WHM Initial Setup for VPS | HostGator Support
  1. Knowledge Base
  2. >
  3. Results
  4. >
  5. WHM Initial Setup for VPS

WHM Initial Setup for VPS


After purchasing your VPS or Dedicated hosting package with cPanel, you must access and set up your WHM. If you're unsure of how to access your WHM, please see our article:

Once logged in, follow along with this article to simplify the WHM setup process and become more familiar with WHM and its features.

User License Agreement

Once you log in to WHM for the first time, you'll be prompted with the license agreement.

  1. Review the agreement.
  2. Click I Agree once you have read and understood the agreement.

    User License Agreement

  3. You will be redirected to the setup section to configure your root WHM for quick and efficient use.

Feature Showcase

Feature Showcase

Email settings auto-discovery

  • Enable: This will allow email clients to automatically locate and configure themselves based on the server's configurations.

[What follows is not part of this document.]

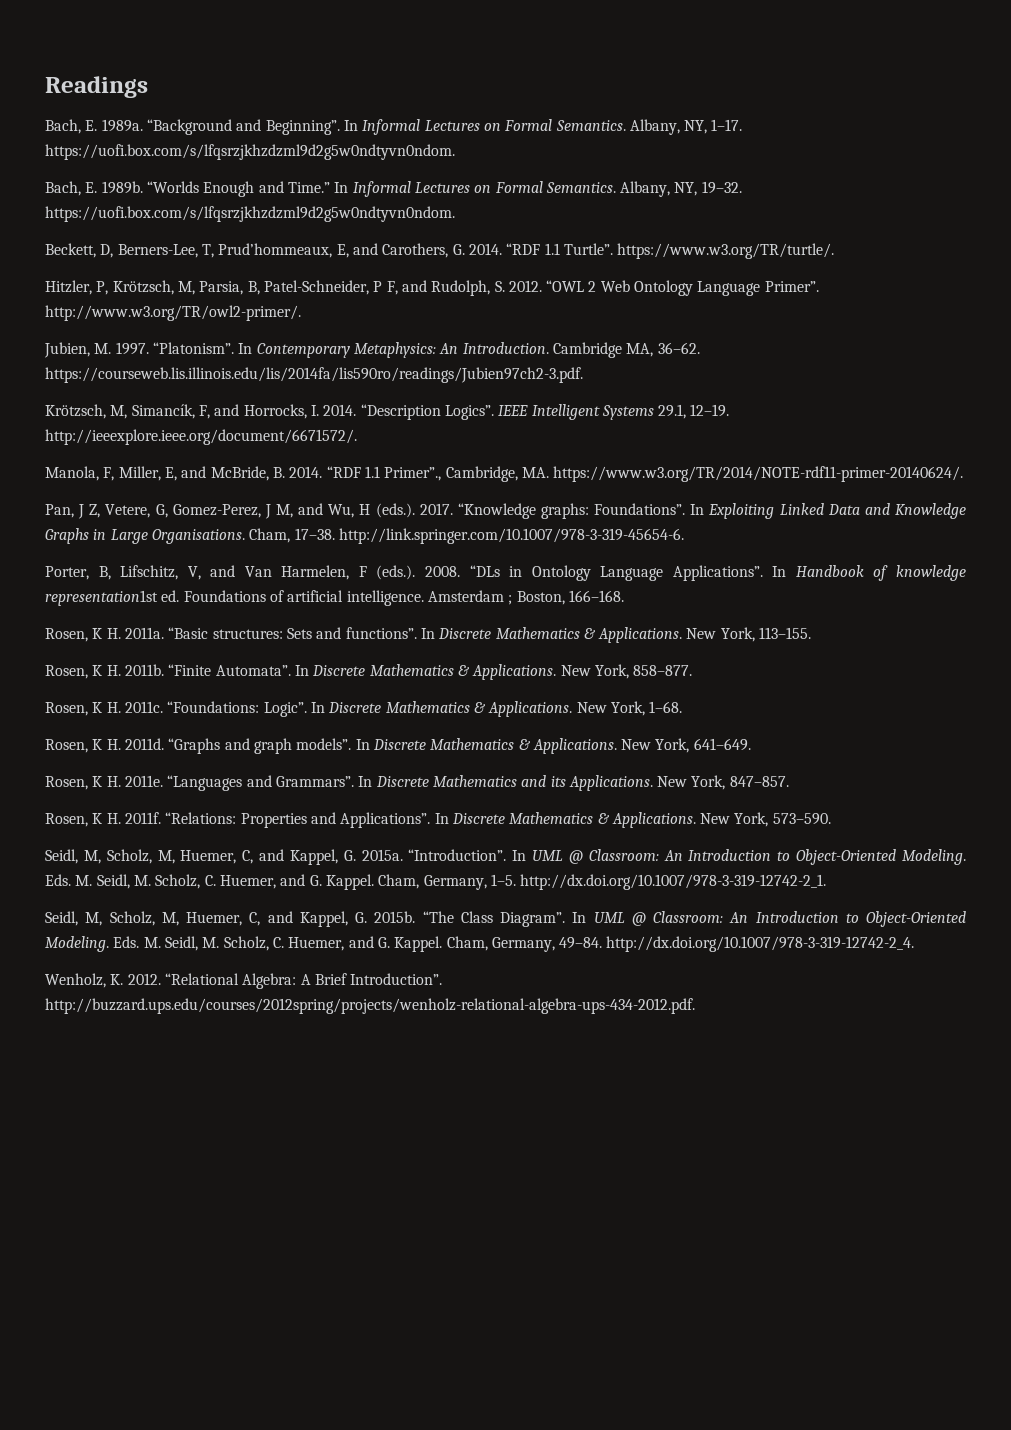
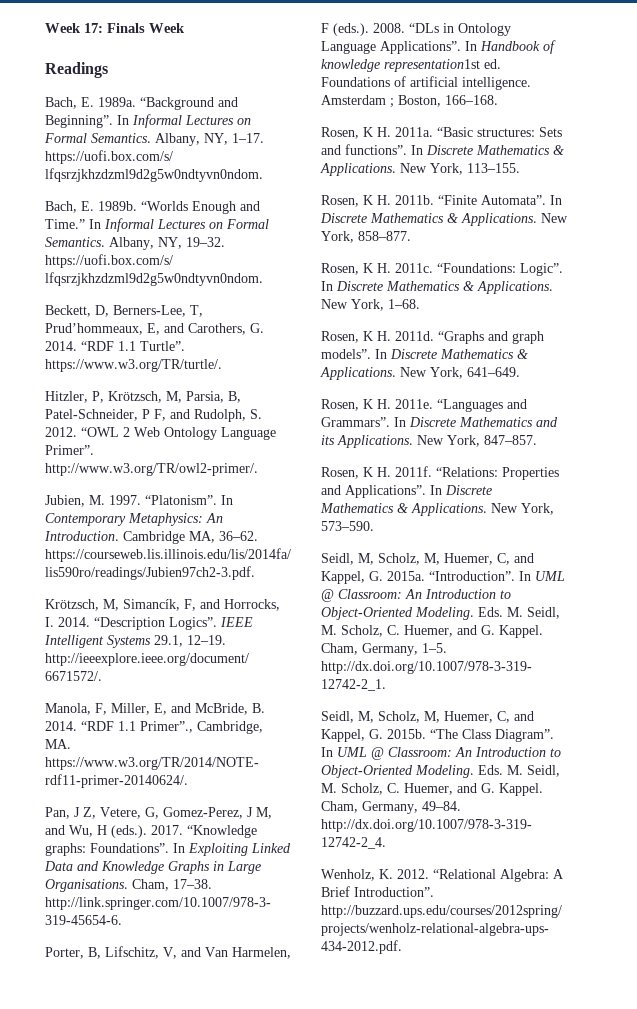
+ Week 17: Finals Week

  • No, thank you: This will prevent the auto setup features on email clients from automatically locating and configuring themselves.

Email archiving

  • Enable: This will allow users to configure the retention period for incoming, outgoing, and mailing list emails. You can enable the archiving feature through the cPanel interface on a per-domain basis. Messages can be retrieved through the following methods:

    • IMAP connection
    • Downloading the messages directly
    • WebMail
    • Mail Delivery Reports feature in WHM
  • No, thank you: This will prevent the server from retaining messages being sent. Additionally, these options to control the archive type and retention period per domain will be removed from cPanel.

Query Apache for "Nobody" senders

  • Enable: This will allow you to query the Apache server's status to determine the email's true sender. By looking at the process table to determine who really sent the message, cPanel can accurately report the message's sender. While this requires more process time, it is more reliable and cannot be forged.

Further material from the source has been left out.